■ Exercise aim ■
Return every line of the entries that includes the word "valid".

■ Data ■
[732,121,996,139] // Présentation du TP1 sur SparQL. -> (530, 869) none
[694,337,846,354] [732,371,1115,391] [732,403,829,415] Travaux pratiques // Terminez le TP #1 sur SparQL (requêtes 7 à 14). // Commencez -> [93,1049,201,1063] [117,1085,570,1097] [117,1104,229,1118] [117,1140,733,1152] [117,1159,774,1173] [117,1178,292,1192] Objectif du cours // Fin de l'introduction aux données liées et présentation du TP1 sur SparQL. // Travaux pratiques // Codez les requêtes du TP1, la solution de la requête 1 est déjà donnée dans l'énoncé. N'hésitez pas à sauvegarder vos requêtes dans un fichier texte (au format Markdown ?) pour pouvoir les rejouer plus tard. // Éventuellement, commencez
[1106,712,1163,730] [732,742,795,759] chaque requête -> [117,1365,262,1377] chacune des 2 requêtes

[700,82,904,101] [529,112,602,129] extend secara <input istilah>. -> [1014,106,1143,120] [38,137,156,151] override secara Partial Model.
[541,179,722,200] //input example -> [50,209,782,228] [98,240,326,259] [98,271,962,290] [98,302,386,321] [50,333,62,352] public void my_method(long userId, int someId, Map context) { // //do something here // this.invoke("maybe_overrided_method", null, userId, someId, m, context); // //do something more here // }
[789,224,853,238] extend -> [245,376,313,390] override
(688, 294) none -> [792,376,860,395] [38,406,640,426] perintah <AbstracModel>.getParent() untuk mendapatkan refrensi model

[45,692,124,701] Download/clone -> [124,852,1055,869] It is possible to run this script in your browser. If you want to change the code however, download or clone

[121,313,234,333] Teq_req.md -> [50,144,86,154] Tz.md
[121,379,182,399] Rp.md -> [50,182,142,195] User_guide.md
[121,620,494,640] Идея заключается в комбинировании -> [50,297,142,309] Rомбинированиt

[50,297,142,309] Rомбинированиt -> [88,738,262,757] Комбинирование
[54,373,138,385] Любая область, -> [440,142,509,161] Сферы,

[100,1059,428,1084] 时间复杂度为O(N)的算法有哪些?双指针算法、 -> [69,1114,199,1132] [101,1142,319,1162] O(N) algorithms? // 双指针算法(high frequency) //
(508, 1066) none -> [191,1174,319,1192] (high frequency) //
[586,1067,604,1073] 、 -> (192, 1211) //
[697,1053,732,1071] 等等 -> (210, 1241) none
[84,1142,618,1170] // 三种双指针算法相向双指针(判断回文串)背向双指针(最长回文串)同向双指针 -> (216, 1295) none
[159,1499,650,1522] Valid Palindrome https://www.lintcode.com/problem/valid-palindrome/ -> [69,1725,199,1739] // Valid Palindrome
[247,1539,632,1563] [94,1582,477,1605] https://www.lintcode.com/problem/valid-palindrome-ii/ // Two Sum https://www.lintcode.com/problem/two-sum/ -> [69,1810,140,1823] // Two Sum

■ Reply to the task ■
[159,1499,650,1522] Valid Palindrome https://www.lintcode.com/problem/valid-palindrome/ -> [69,1725,199,1739] // Valid Palindrome
[247,1539,632,1563] [94,1582,477,1605] https://www.lintcode.com/problem/valid-palindrome-ii/ // Two Sum https://www.lintcode.com/problem/two-sum/ -> [69,1810,140,1823] // Two Sum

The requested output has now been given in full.